For doing tests I recommend instead using your own deployment with the Dask helm chart (I'm happy to help walk you through this)
On Wed, May 9, 2018 at 9:37 AM, Kai Pak notifications@github.com wrote:
This isn't a specific issue per se, but general UX as I've been using Pangeo/GCP on a regular basis for the past few months.
Predictability with Jupyter for long periods of time continues to be an issue for me. I'll often leave a Jupyter session open crunching on some data to come back to find various errors in my browser (unexpected line reading JSON, network connection interrupted, unresponsive UI, etc.). Sometimes, refreshing my browser works, other times, the pod is completely toast and I have no recourse other than to restart the process. I find that the terminal sessions are most flaky of all. I do a light amount of coding in the environment and at least several times a day, VI will become completely unresponsive and I'll have to refresh which can leave my session in a funky state. Long running scripts can be a frustrating proposition.
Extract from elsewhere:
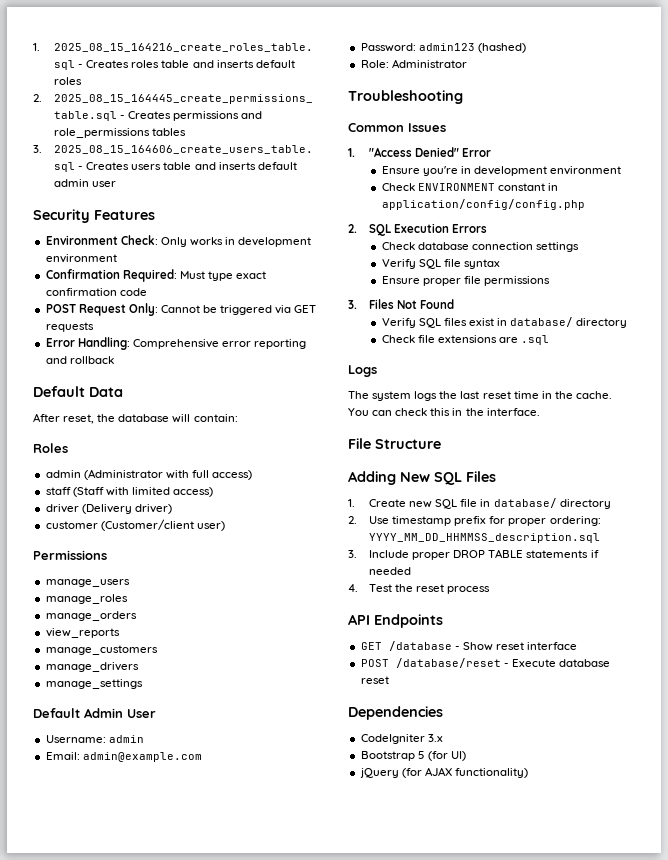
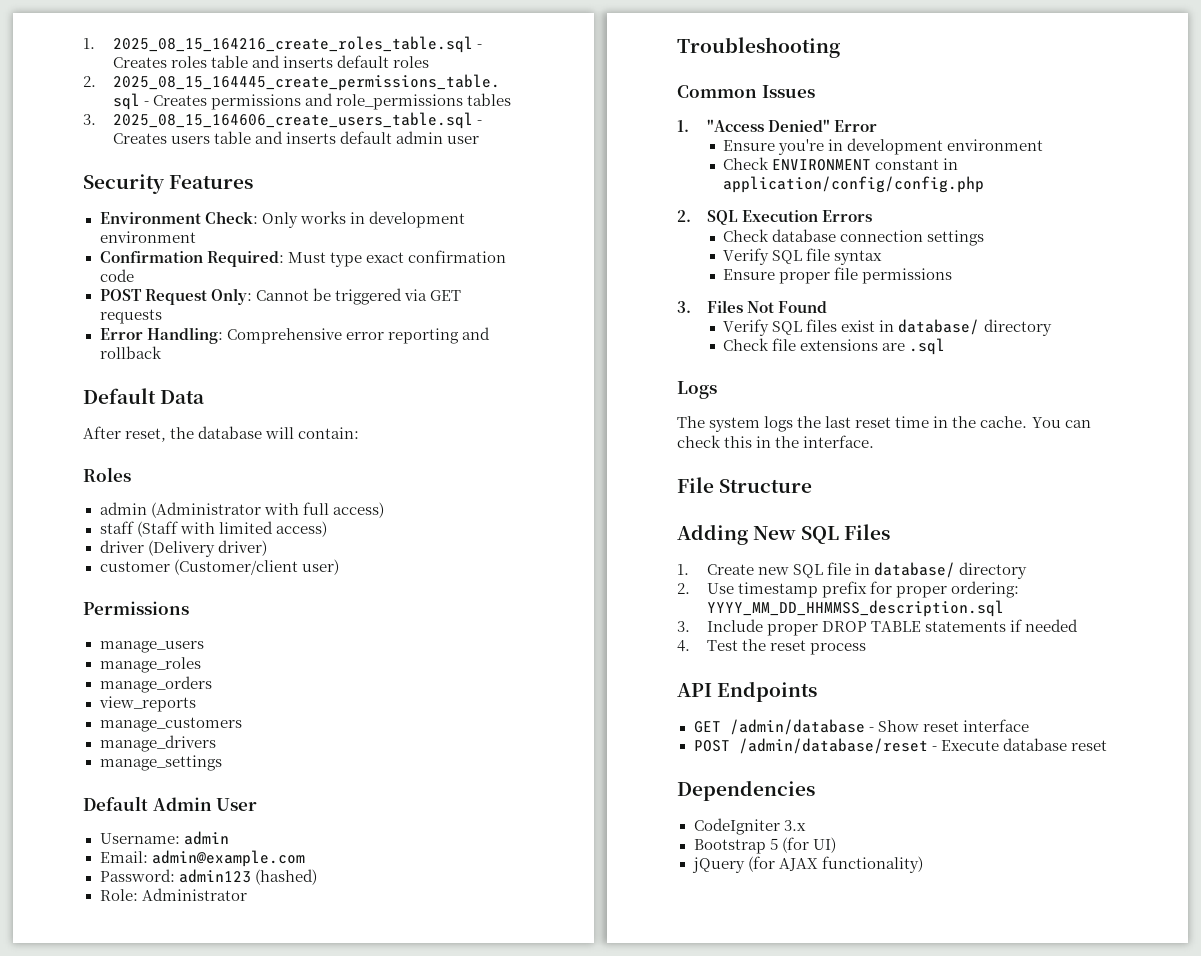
- GET /database - Show reset interface
+ GET /admin/database - Show reset interface
- POST /database/reset - Execute database reset
+ POST /admin/database/reset - Execute database reset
Fortunately, I have noticed that Jupyter in general seems more stable (fewer crashes, better performance, etc.), and connection issues seems to be less of an affliction in notebooks. I wish I had some logs to share, but I'm still fairly green to how everything works and don't really know where to look. I've tried looking at logs in the Google console for the pod, but it's not obvious to me there's any indication of the above issues---they seem like fairly prosaic system messages to me.
I've been switching back and forth between the latest Firefox and Chrome and neither seems to do much better than the other. I know cycles are hard to come by around here, so I'd be happy to take a look if someone could point me in the right general direction.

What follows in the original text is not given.